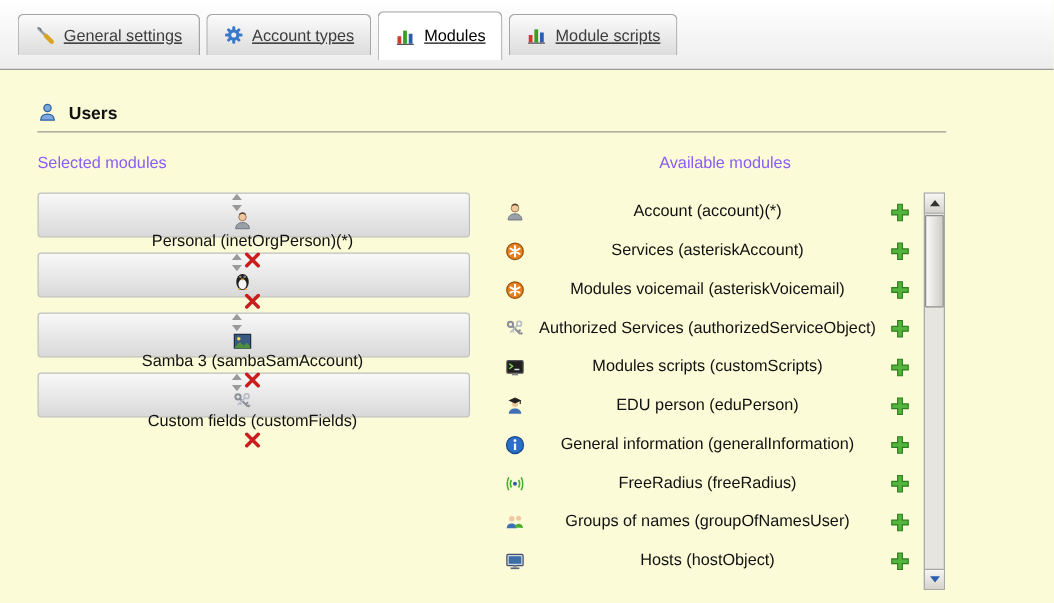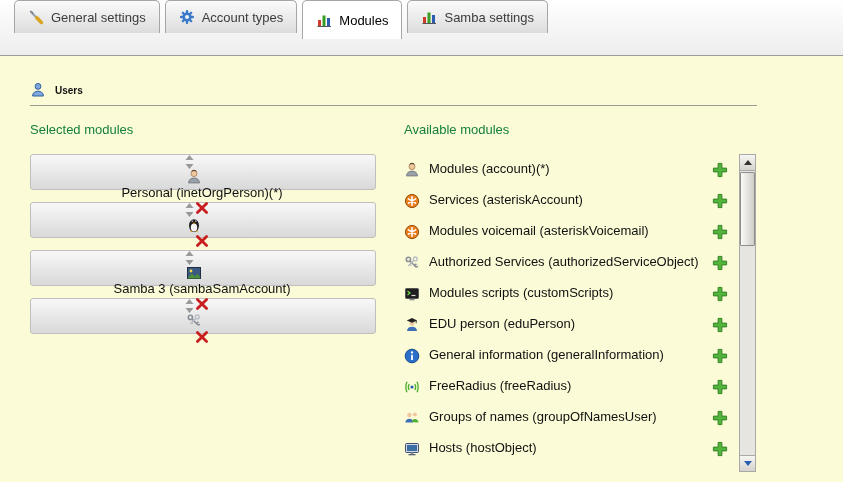--- a/index.html
+++ b/index.html
@@ -15,8 +15,8 @@
     height:56px; width:100%;
     background:linear-gradient(#ffffff,#ededed);
     border-bottom:1px solid #9a9a9a;
-    display:flex; align-items:flex-start;
-    padding-left:14px; gap:5px;
+    display:flex; align-items:center;
+    padding-left:14px; gap:5px;text-decoration:underline;
   }
   .tab {
     display:inline-flex; align-items:center; gap:7px;

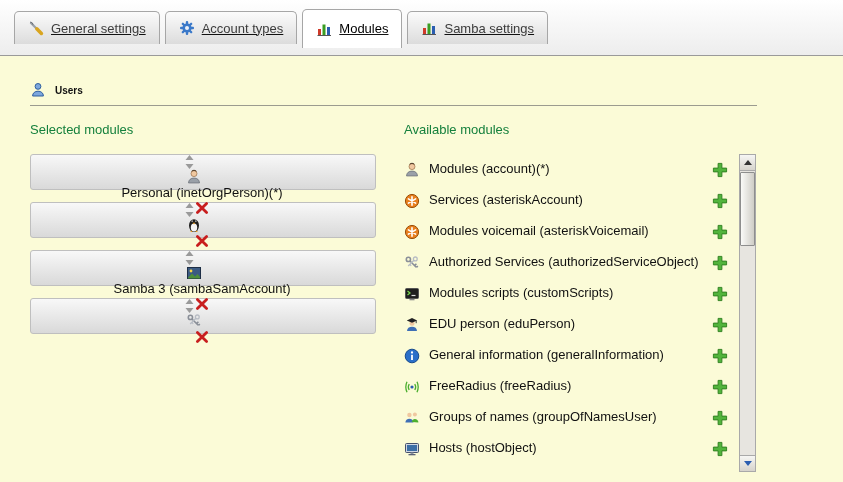--- a/index.html
+++ b/index.html
@@ -141,7 +141,7 @@
             <path d="M1.5 14.5h13.5" stroke="#555"></path>
           </svg>
       </span>
-      <span>Samba settings</span>
+      <span>Module scripts</span>
     </div>
   </div>
 

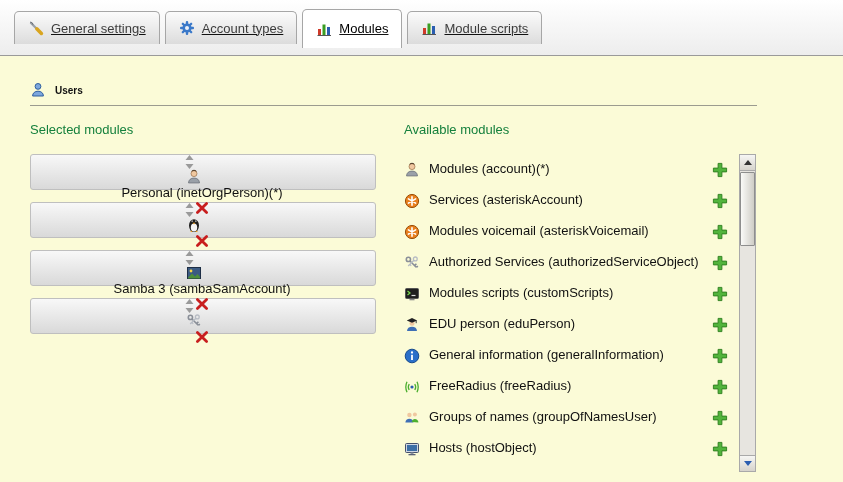--- a/index.html
+++ b/index.html
@@ -38,7 +38,7 @@
   .section-head {
     display:flex; align-items:center; gap:9px;
     width:727px;
-    font-weight:bold; font-size:10px;
+    font-weight:bold; font-size:14px;
     padding-bottom:7px;
     border-bottom:1px solid #9b9b8f;
     text-align:center;

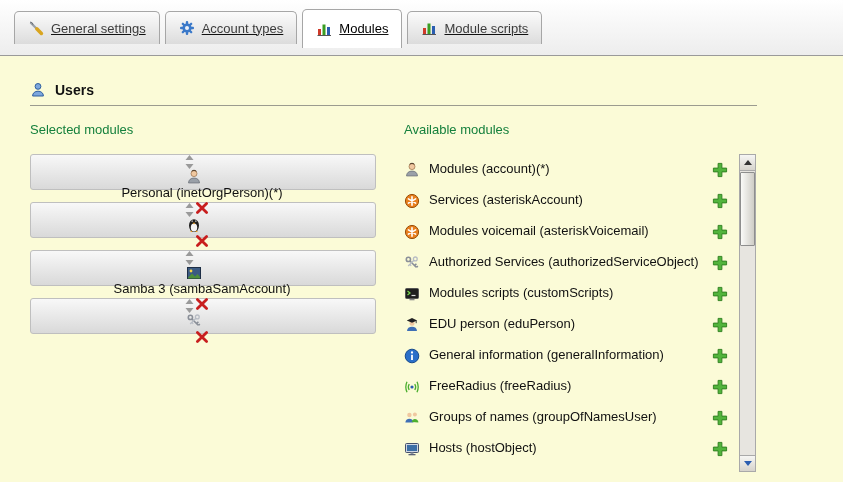--- a/index.html
+++ b/index.html
@@ -44,7 +44,7 @@
     text-align:center;
   }
   .cols { display:flex; margin-top:16px; }
-  .col-heading { font-size:13px; color:#15803d; height:16px; margin-bottom:16px; }
+  .col-heading { font-size:13px; color:#8b5cf6; height:16px; margin-bottom:16px; }
   
   .col-left { width:346px; }
   .sel-item {

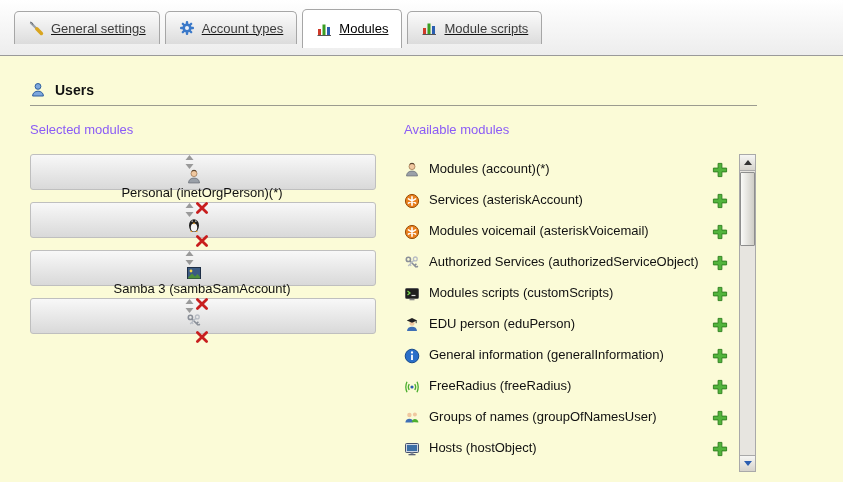--- a/index.html
+++ b/index.html
@@ -61,7 +61,7 @@
   .mlabel { flex:1; color:#111; }
   .remove { cursor:pointer; display:inline-flex; }
   
-  .col-right { margin-left:28px; width:352px; }
+  .col-right { margin-left:28px; width:352px;text-align:center; }
   .avail-wrap { position:relative; padding-right:22px; min-height:318px; }
   .avail-row {
     display:flex; align-items:center; gap:9px;

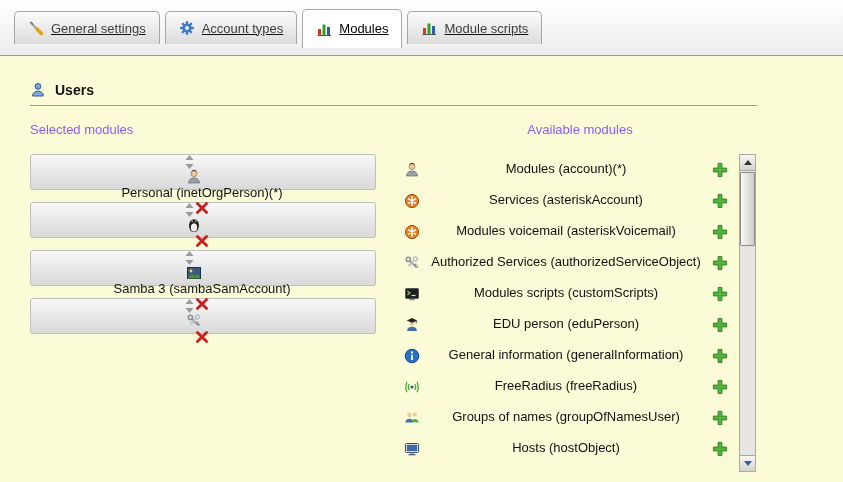--- a/index.html
+++ b/index.html
@@ -285,7 +285,7 @@
                   <path d="M2.5 14c0-3.2 2.4-5 5.5-5s5.5 1.8 5.5 5z" fill="#9aa0a8" stroke="#5a6068" stroke-width="0.6"></path>
                 </svg>
             </span>
-            <span class="mlabel">Modules (account)(*)</span>
+            <span class="mlabel">Account (account)(*)</span>
             <span class="add">
               <svg viewBox="0 0 16 16" width="16" height="16">
                   <path d="M6.1 1.4h3.8v4.7h4.7v3.8H9.9v4.7H6.1V9.9H1.4V6.1h4.7z" fill="#52b43c" stroke="#2e7d1e" stroke-width="0.9"></path>

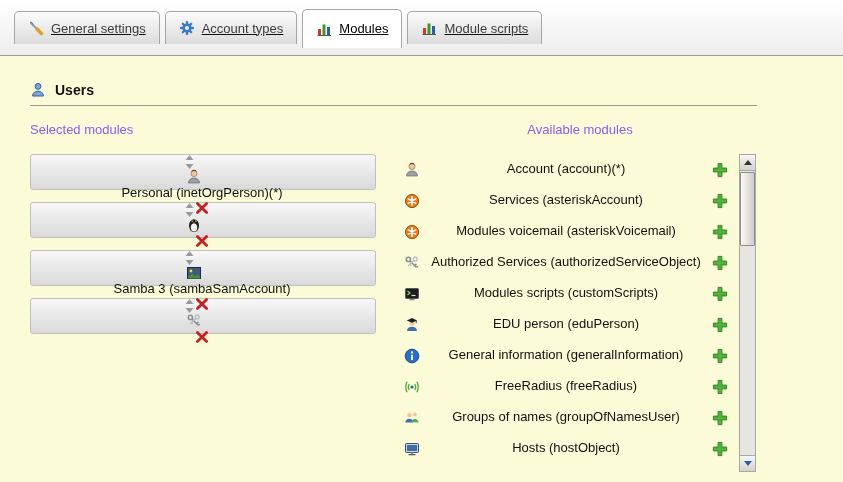--- a/index.html
+++ b/index.html
@@ -260,6 +260,7 @@
                   </g>
                 </svg>
             </span>
+            <span class="mlabel">Custom fields (customFields)</span>
             <span class="remove">
               <svg viewBox="0 0 16 16" width="16" height="16">
                   <g stroke="#c81e1e" stroke-width="2.8" stroke-linecap="round">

========

What is expected:
Drop the pictures and copy the data exactly.

Response to this task:
--- a/index.html
+++ b/index.html
@@ -15,8 +15,8 @@
     height:56px; width:100%;
     background:linear-gradient(#ffffff,#ededed);
     border-bottom:1px solid #9a9a9a;
-    display:flex; align-items:flex-start;
-    padding-left:14px; gap:5px;
+    display:flex; align-items:center;
+    padding-left:14px; gap:5px;text-decoration:underline;
   }
   .tab {
     display:inline-flex; align-items:center; gap:7px;

--- a/index.html
+++ b/index.html
@@ -141,7 +141,7 @@
             <path d="M1.5 14.5h13.5" stroke="#555"></path>
           </svg>
       </span>
-      <span>Samba settings</span>
+      <span>Module scripts</span>
     </div>
   </div>
 

--- a/index.html
+++ b/index.html
@@ -38,7 +38,7 @@
   .section-head {
     display:flex; align-items:center; gap:9px;
     width:727px;
-    font-weight:bold; font-size:10px;
+    font-weight:bold; font-size:14px;
     padding-bottom:7px;
     border-bottom:1px solid #9b9b8f;
     text-align:center;

--- a/index.html
+++ b/index.html
@@ -44,7 +44,7 @@
     text-align:center;
   }
   .cols { display:flex; margin-top:16px; }
-  .col-heading { font-size:13px; color:#15803d; height:16px; margin-bottom:16px; }
+  .col-heading { font-size:13px; color:#8b5cf6; height:16px; margin-bottom:16px; }
   
   .col-left { width:346px; }
   .sel-item {

--- a/index.html
+++ b/index.html
@@ -61,7 +61,7 @@
   .mlabel { flex:1; color:#111; }
   .remove { cursor:pointer; display:inline-flex; }
   
-  .col-right { margin-left:28px; width:352px; }
+  .col-right { margin-left:28px; width:352px;text-align:center; }
   .avail-wrap { position:relative; padding-right:22px; min-height:318px; }
   .avail-row {
     display:flex; align-items:center; gap:9px;

--- a/index.html
+++ b/index.html
@@ -285,7 +285,7 @@
                   <path d="M2.5 14c0-3.2 2.4-5 5.5-5s5.5 1.8 5.5 5z" fill="#9aa0a8" stroke="#5a6068" stroke-width="0.6"></path>
                 </svg>
             </span>
-            <span class="mlabel">Modules (account)(*)</span>
+            <span class="mlabel">Account (account)(*)</span>
             <span class="add">
               <svg viewBox="0 0 16 16" width="16" height="16">
                   <path d="M6.1 1.4h3.8v4.7h4.7v3.8H9.9v4.7H6.1V9.9H1.4V6.1h4.7z" fill="#52b43c" stroke="#2e7d1e" stroke-width="0.9"></path>

--- a/index.html
+++ b/index.html
@@ -260,6 +260,7 @@
                   </g>
                 </svg>
             </span>
+            <span class="mlabel">Custom fields (customFields)</span>
             <span class="remove">
               <svg viewBox="0 0 16 16" width="16" height="16">
                   <g stroke="#c81e1e" stroke-width="2.8" stroke-linecap="round">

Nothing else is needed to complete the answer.